Spoiler: I have data from the story in the title of this post, it's mostly what I expected it to be, I've just added it to HIBP where I've called it "Data Troll", and I'm going to give everyone a lot more context below. Here goes:
Headlines one-upping each other on the number of passwords exposed in a data breach have become somewhat of a sport in recent years. Each new story wants to present a number that surpasses the previous story, and the clickbait cycle continues. You can see it coming a mile away, and you just know the reality is somewhat less than the headline, but how much less?
And so it was in June when a story with this title hit the headlines: 16 billion passwords exposed in record-breaking data breach. I thought this would be another standard run-of-the-mill sensational headline that would catch a few eyeballs for a couple of days then be forgotten, but no, apparently not. It started with a huge volume of interest in Have I Been Pwned:
That's Google searches for my "little" project, which I found odd, because we hadn't put any data in HIBP! But that initial story gained so much traction and entered the mainstream media to the extent that many publications directed people to HIBP, and inevitably, there was a bunch of searching done to figure out what the service actually was.

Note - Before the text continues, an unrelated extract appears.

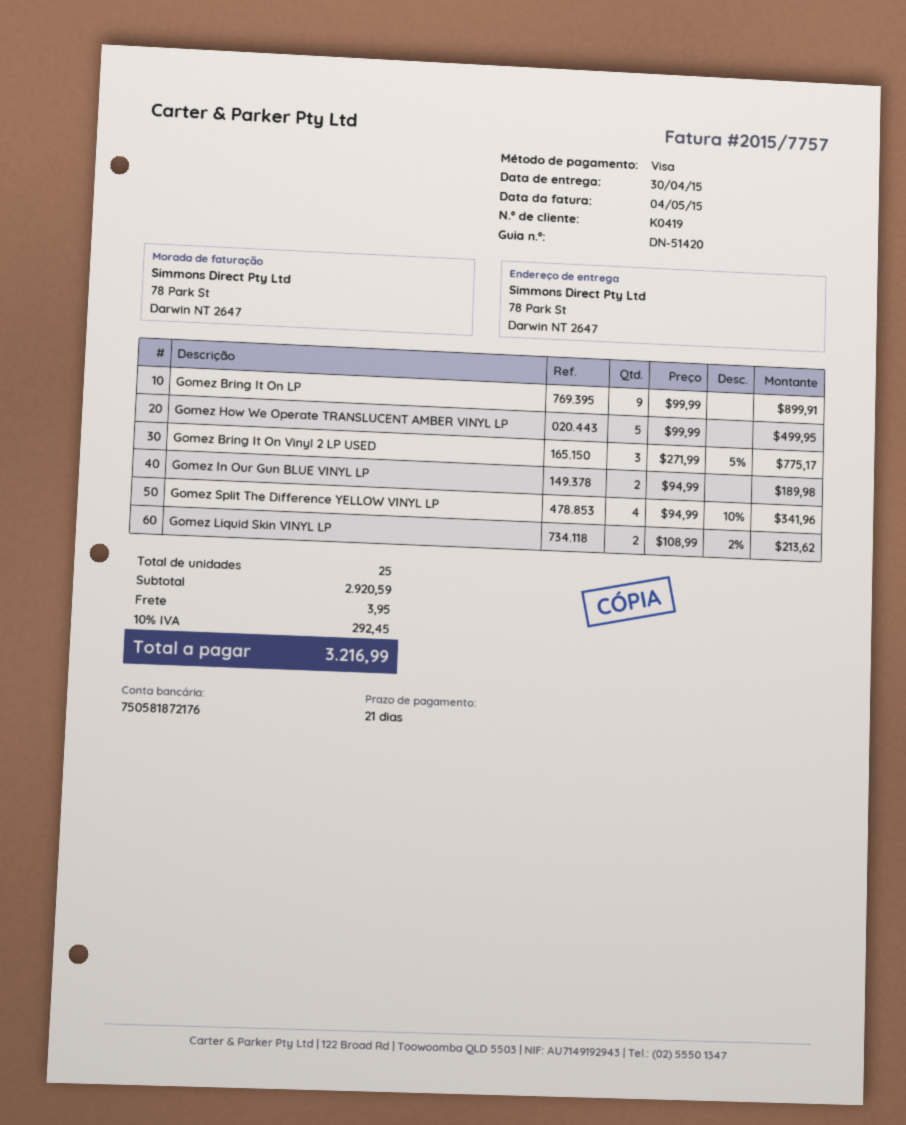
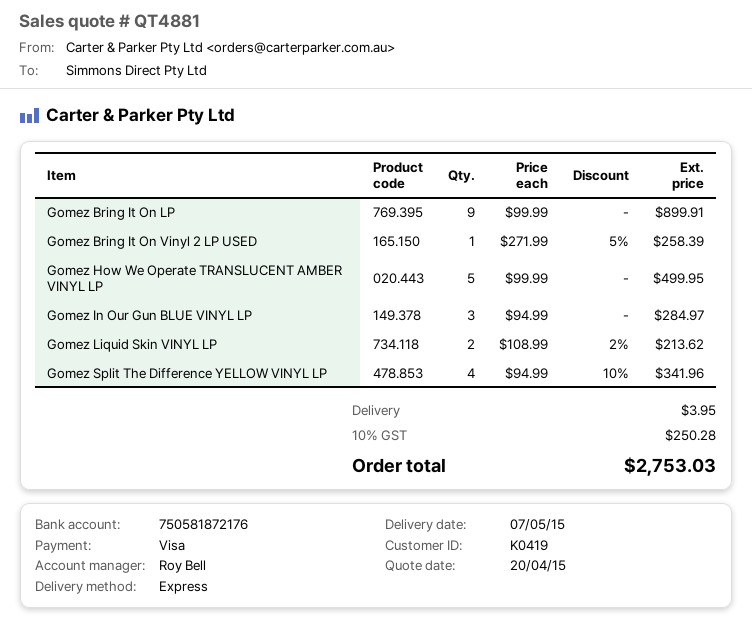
delivery date: 2015-04-30 -> 2015-05-07
Gomez Bring It On Vinyl 2 LP USED: 3 x 271.99 - 5% = 775.17 -> 1 x 271.99 - 5% = 258.39
Gomez In Our Gun BLUE VINYL LP: 2 x 94.99 = 189.98 -> 3 x 94.99 = 284.97
tax: 10% = 292.45 -> 10% = 250.28
total: 3216.99 -> 2753.03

And the news is still coming out - this story landed on AOL just last week:
You know it's serious because of all the red and exclamation marks... but per the article, "you don't need to panic" 🤷♂️
Enough speculating, let's get into what's actually in here, and for that, I went straight to the source:
Bob is a quality researcher who has been very successful over the years at sniffing out breached data, some of which had previously ended up in HIBP as a result of his good work. So we had a chat about this trove, and the first thing he made clear was that this isn't a single source of exposure, but rather different infostealer data sets that have been publicly exposed this year. The headlines implying this was a massive breach are misleading; stealer logs are produced from individually compromised machines and occasionally bundled up and redistributed. Bob also pointed out that many of the data sets were no longer exposed, and he didn't have a copy of all of them. But he did have a subset of the data he was happy to send over for HIBP, so let's analyse that.

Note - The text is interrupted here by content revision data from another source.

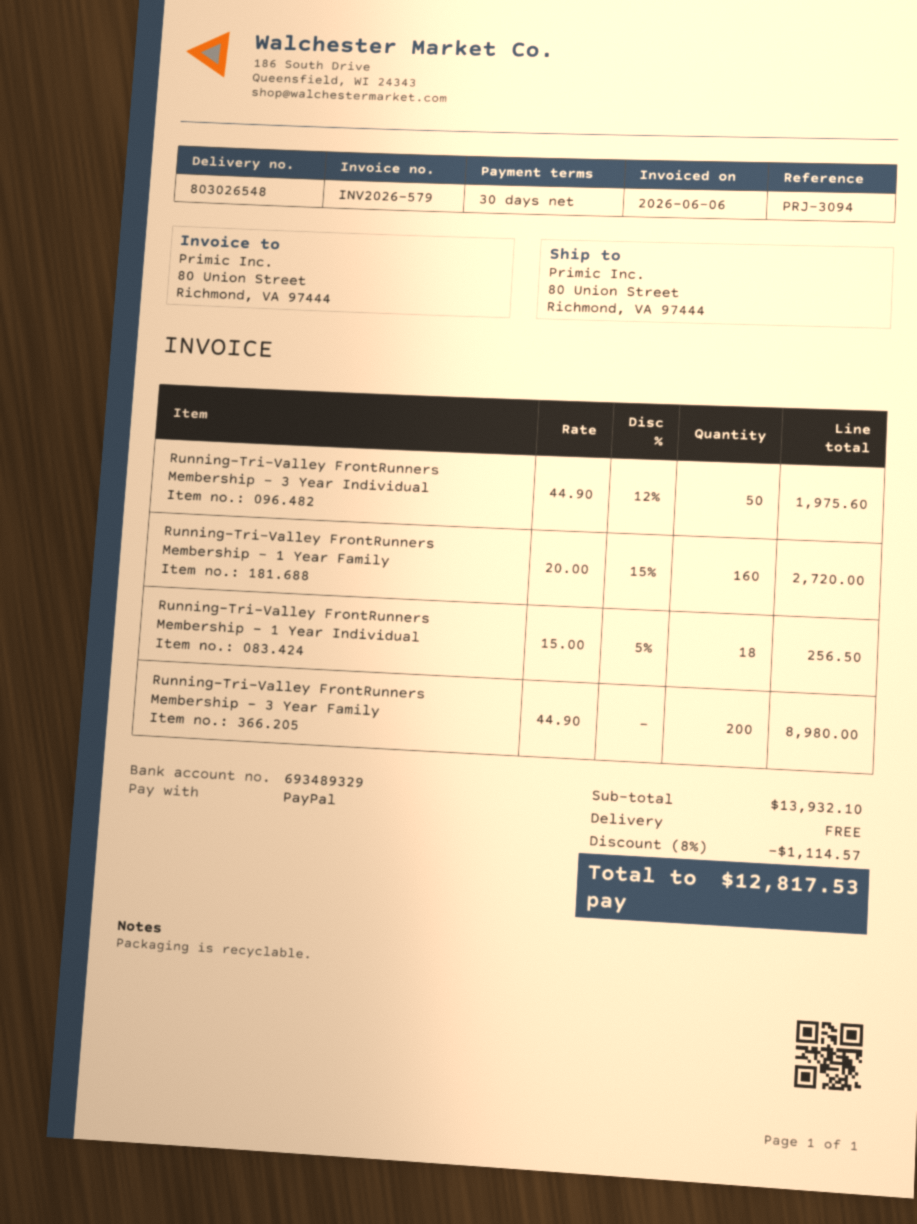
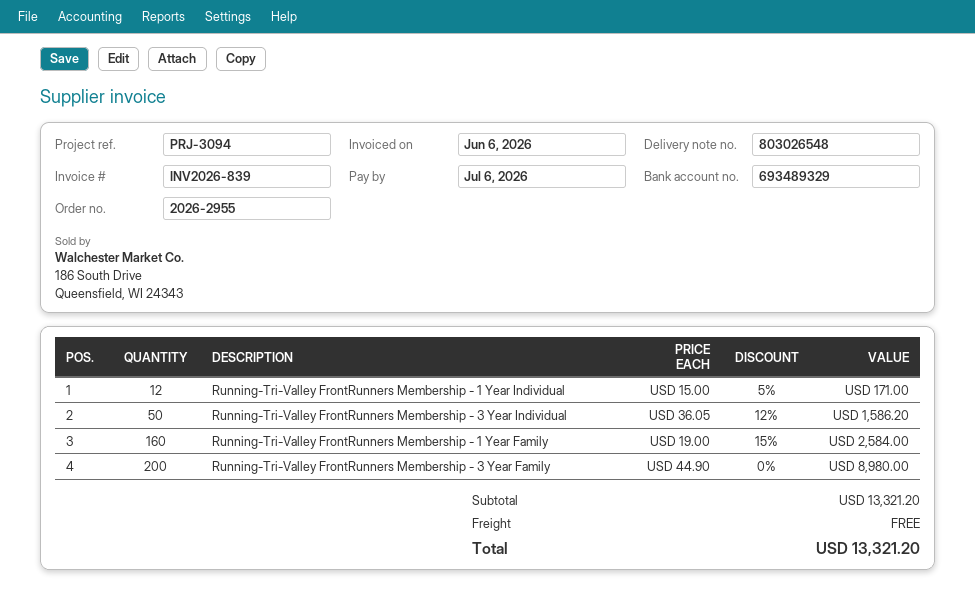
invoice number: INV2026-579 -> INV2026-839
Running-Tri-Valley FrontRunners Membership - 3 Year Individual: 50 x 44.90 - 12% = 1975.60 -> 50 x 36.05 - 12% = 1586.20
Running-Tri-Valley FrontRunners Membership - 1 Year Family: 160 x 20.00 - 15% = 2720.00 -> 160 x 19.00 - 15% = 2584.00
Running-Tri-Valley FrontRunners Membership - 1 Year Individual: 18 x 15.00 - 5% = 256.50 -> 12 x 15.00 - 5% = 171.00
subtotal: 13932.10 -> 13321.20
discount: 8% = 1114.57 -> none
total: 12817.53 -> 13321.20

All told, the data Bob sent contained 10 JSON files totalling 775GB across 2.7B rows. An intial cursory check against HIBP showed more than 90% of the email addresses were already in there, and of those that were in previous stealer logs, there was a high correlation of matching website domains. What I mean by this is that if the data Bob sent had someone's email address and password captured when logging into Netflix and Spotify, that person was probably already in HIBP's stealer logs against Netflix and Spotify. In other words, there's a lot of data we've seen before.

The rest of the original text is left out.